25.
В то осеннее утро, о котором идет речь, наш маршрут пролегал непривычным образом. Спустя три часа выйдя на Московском вокзале, мы погрузились в глубину грохочущего тела метро, проехали рекордное количество станций (нужная нам была последней), вышли в каком-то совершенно новом, незнакомом районе, сели на автобус, куда-то еще ехали, и спустя 5 часов с момента выхода из нашего дома, мы достигли искомой точки. Это была обычная однокомнатная квартира в обычной новостройке на окраине Ленинграда, воспетая в самом новогоднем фильме всех времен и народов. В ней жила обычная женщина лет 30+, без признаков мужчин и детей. В эту квартиру я попала по рекомендации моего педагога после того, как на консилиуме в музыкальной школе было принято решение о моем поступлении в училище.
Надо отметить, что музыкальное образование задолго до принятия Болонского процесса в нашей стране было четко формализовано: поступить в консерваторию было возможно лишь в двух случаях, с дипломом музыкального училища или с дипломом специальной школы-десятилетки при консерватории. Так как, в школе десятилетке я не училась, мне оставался первый вариант.
И тут я хочу сделать небольшое философское отступление, поскольку мое повествование затрагивает не только определенные события, но и время, я стремлюсь максимально полно представить то, что мне довелось увидеть и что оказало на меня влияние.
За свою жизнь я общалась страшно даже подумать с каким количеством людей, и наверное, больше пару сотен интервьюировала с различными целями, но я никогда и никому не задам два самых бестактных для меня вопроса: относительно национальности и личной жизни.
После развала СССР стало хорошим тоном спекулировать относительно национальных тем, рассуждать о том, кого репрессировали по национальным признакам, переселяли, ссылали, лишали права работы. На этот счет я всегда говорю одно: мои родственники были русскими, и это не спасло их ни от расстрела, ни от лагерей. Все то, что происходило в России на протяжении XX века коснулось каждого, независимо от его 5й графы. И это был геноцид не отдельных народов, а массовое истребление населения всей страны. Я на корню пресекаю в своем присутствии любые национальные темы, мне абсолютно все равно: кто мой собеседник, каков у него цвет кожи, какой нос или волосы. Эти факты не имеют для меня ровно никакого значения.

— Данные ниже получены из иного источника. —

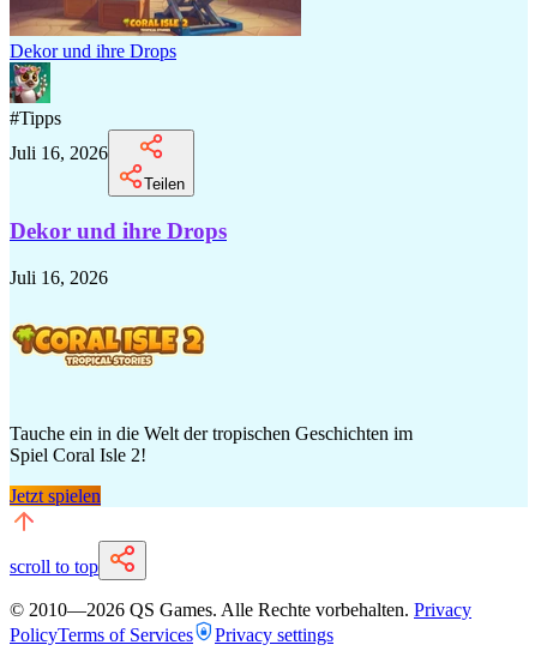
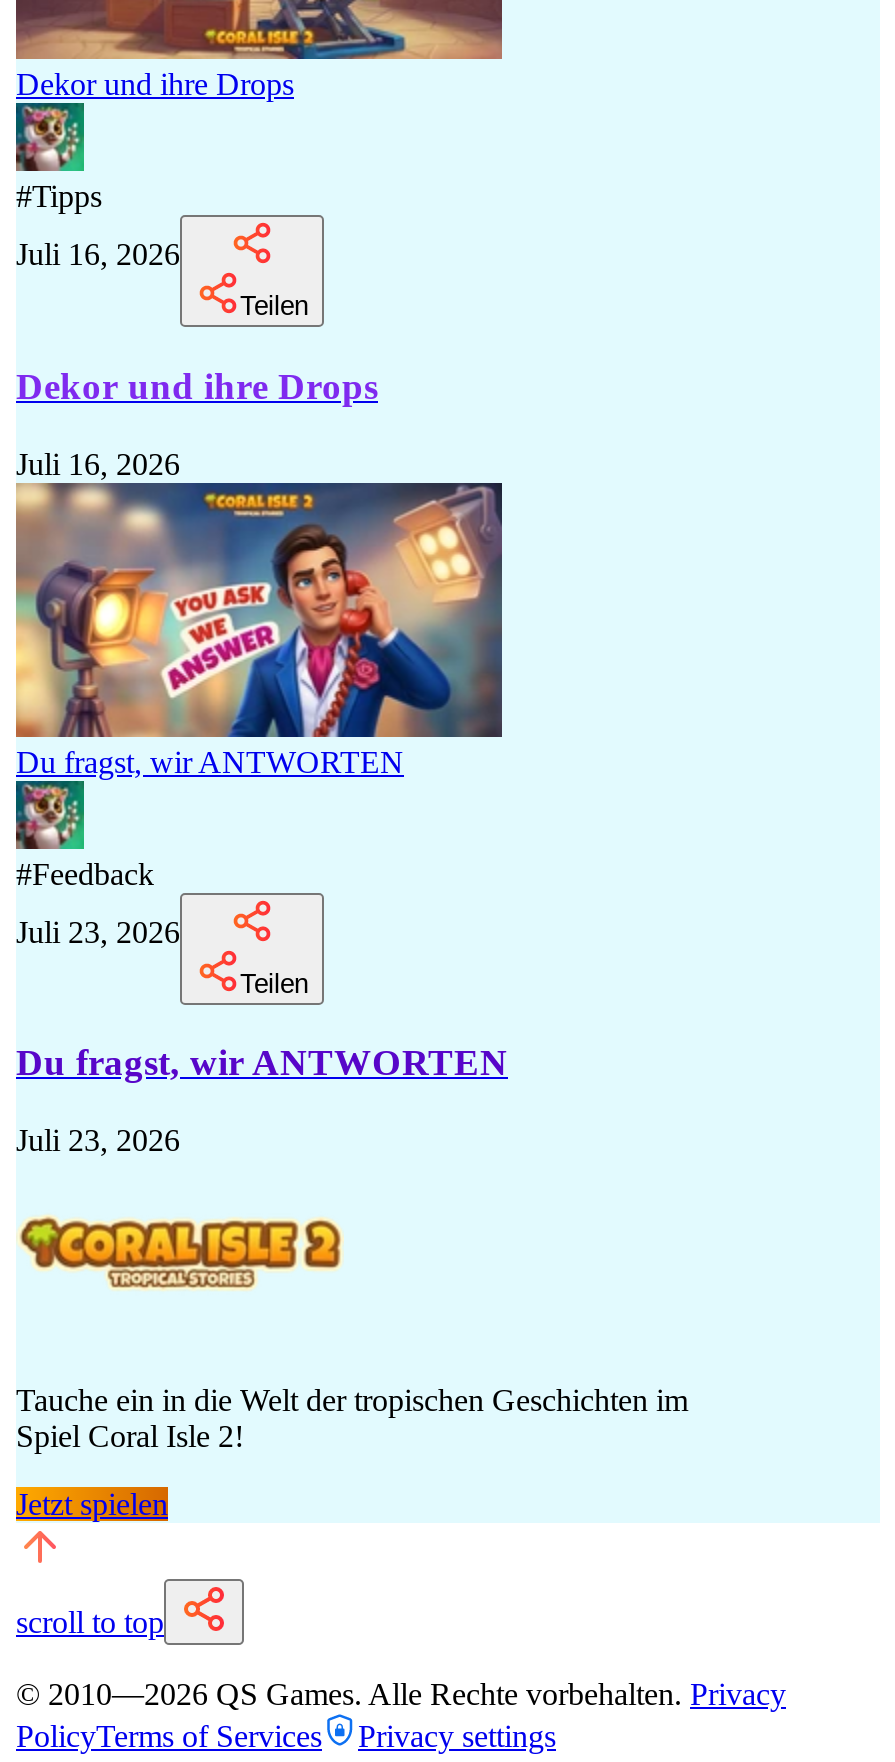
none -> [14,480,508,1157] [image] | Du fragst, wir ANTWORTEN | #Feedback | Juli 23, 2026 | Teilen | Du fragst, wir ANTWORTEN | Juli 23, 2026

Так сложилось случайно или это - последствия статистики, но 98 процентов моих музыкальных учителей были потомками тех, кого Моисей водил по пустыне. И это не были презираемые, лишенные чего-либо люди. Нет, это была интеллектуальная элита нашего маленького города, это была уважаемая высоко образованная профессура Ленинграда, это были известные педагоги и музыканты. Не знаю, вероятно, когда-то им пришлось столкнуться с притеснениями, но в то время, о котором я повествую, все они были чрезвычайно почитаемы и обеспечены. Я никогда не слышала ни от родителей, ни от родителей своих подруг ни одного плохого слова в их адрес, касающегося национальности. Наоборот, постулат, провозглашенный в детстве "15 республик - 15 сестер" прочно поселился в моем сознании. Мы все варились в одном котле, я и сегодня, спустя много лет, искренне считаю, что национальные распри - результат невежества и дурного воспитания конкретных людей.